§ PROBLEM
From the entries below, transcribe exactly the lines between the line holding "text-align: none ->" and the line holding "html: <div> <div>Chang", inclusive; skip all other lines.

§ RECORDS
###
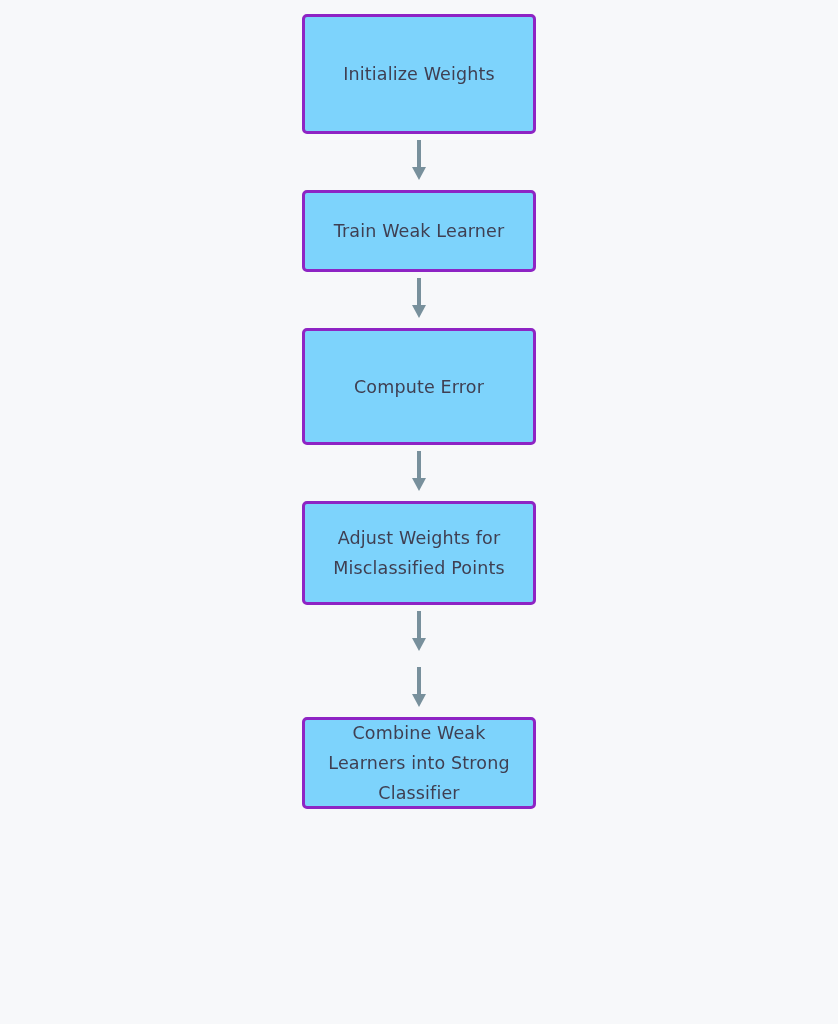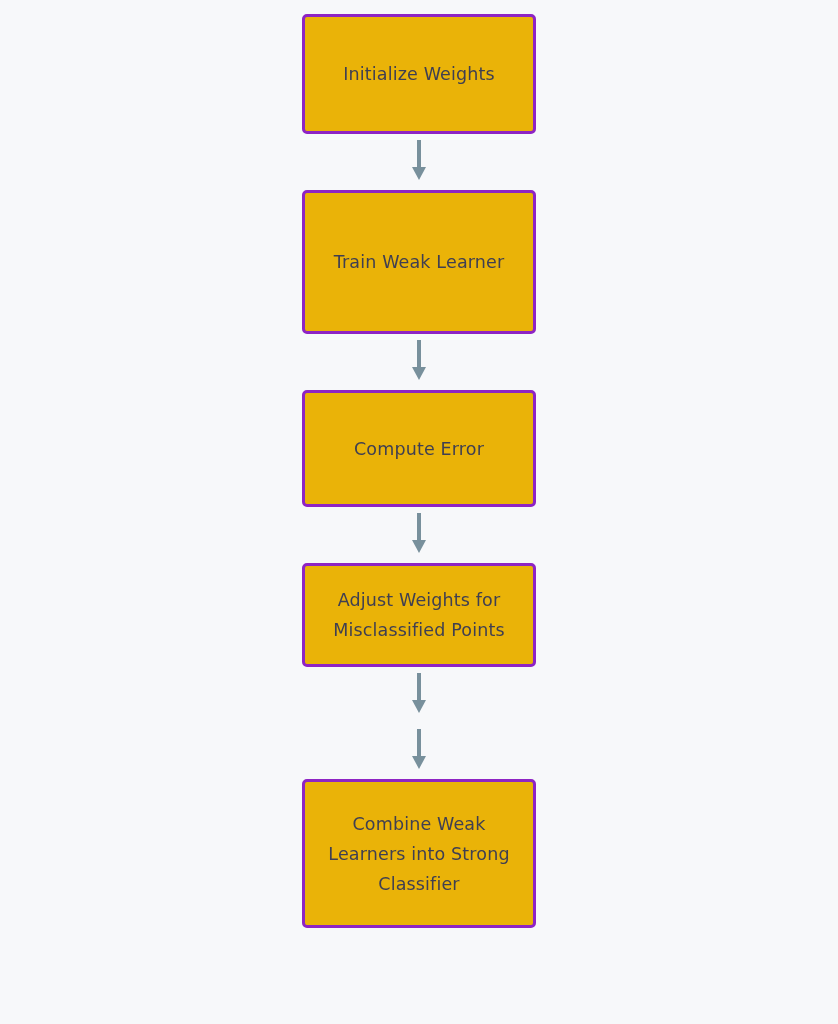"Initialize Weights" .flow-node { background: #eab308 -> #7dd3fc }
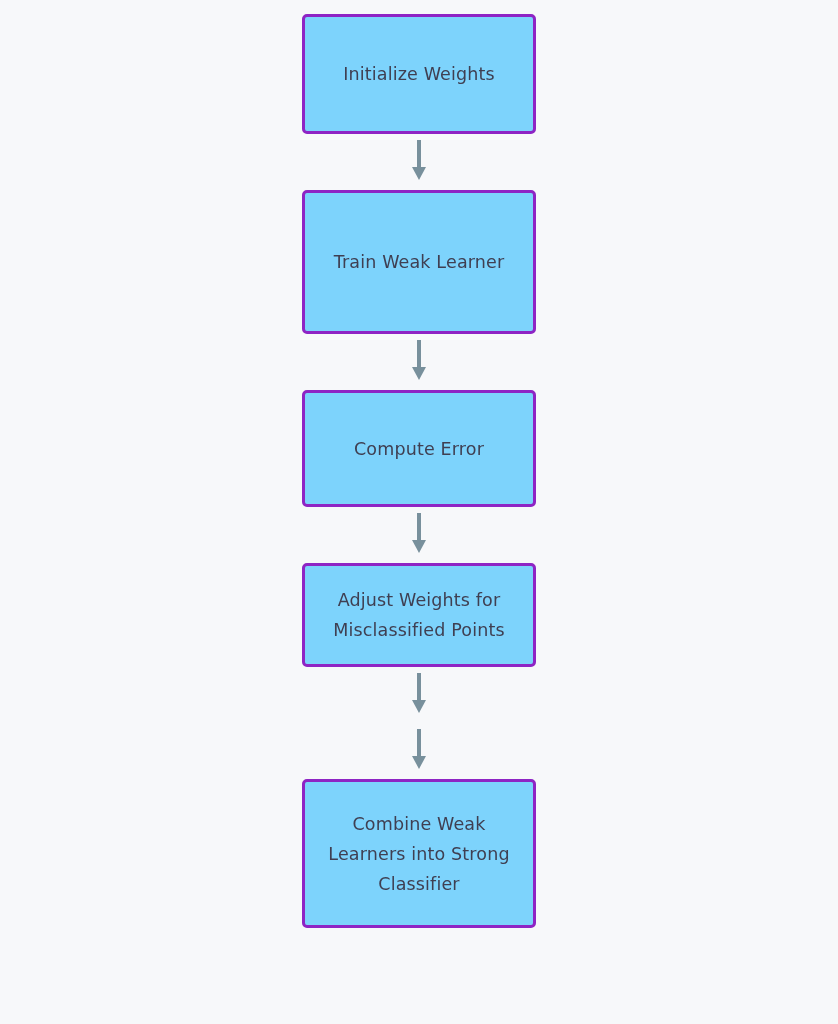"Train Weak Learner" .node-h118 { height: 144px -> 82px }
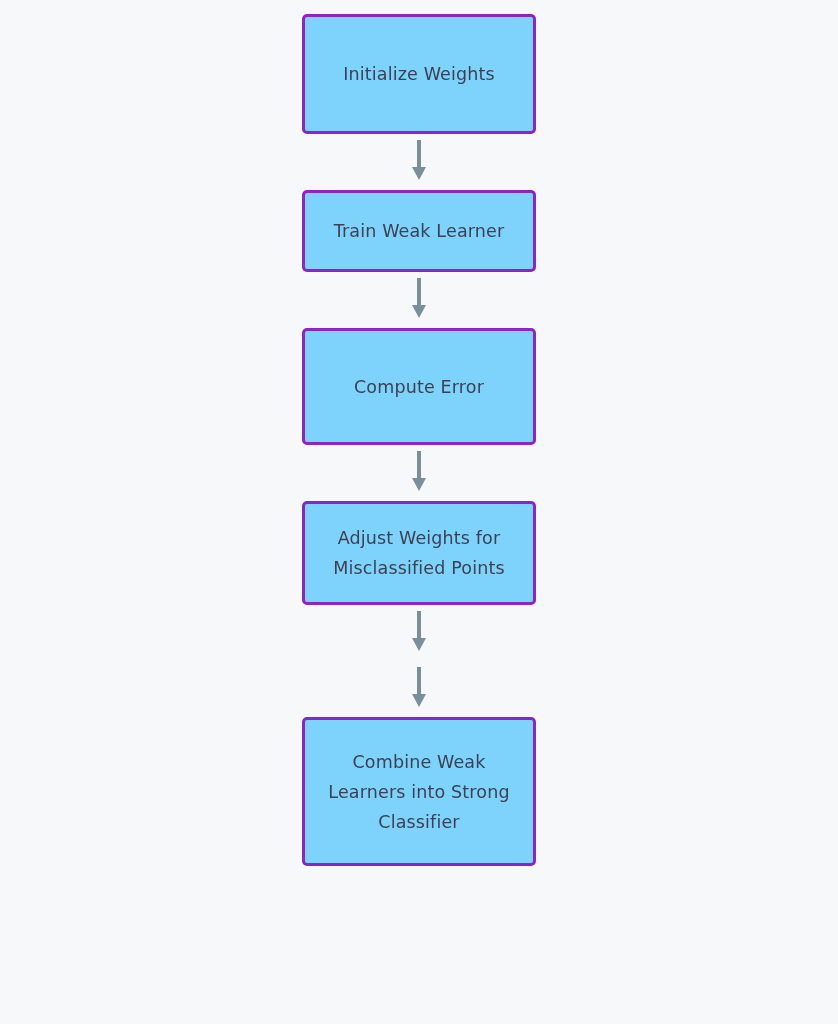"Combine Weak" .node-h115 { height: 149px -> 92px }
###
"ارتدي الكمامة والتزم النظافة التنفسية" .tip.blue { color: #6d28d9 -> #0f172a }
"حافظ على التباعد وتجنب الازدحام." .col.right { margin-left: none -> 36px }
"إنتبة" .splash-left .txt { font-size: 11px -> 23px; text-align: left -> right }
###
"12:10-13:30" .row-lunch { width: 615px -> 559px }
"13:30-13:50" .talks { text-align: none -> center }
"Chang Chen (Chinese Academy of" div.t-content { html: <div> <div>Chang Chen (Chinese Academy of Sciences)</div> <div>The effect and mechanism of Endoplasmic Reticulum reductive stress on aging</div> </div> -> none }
###
§ FINISHED TASK
"13:30-13:50" .talks { text-align: none -> center }
"Chang Chen (Chinese Academy of" div.t-content { html: <div> <div>Chang Chen (Chinese Academy of Sciences)</div> <div>The effect and mechanism of Endoplasmic Reticulum reductive stress on aging</div> </div> -> none }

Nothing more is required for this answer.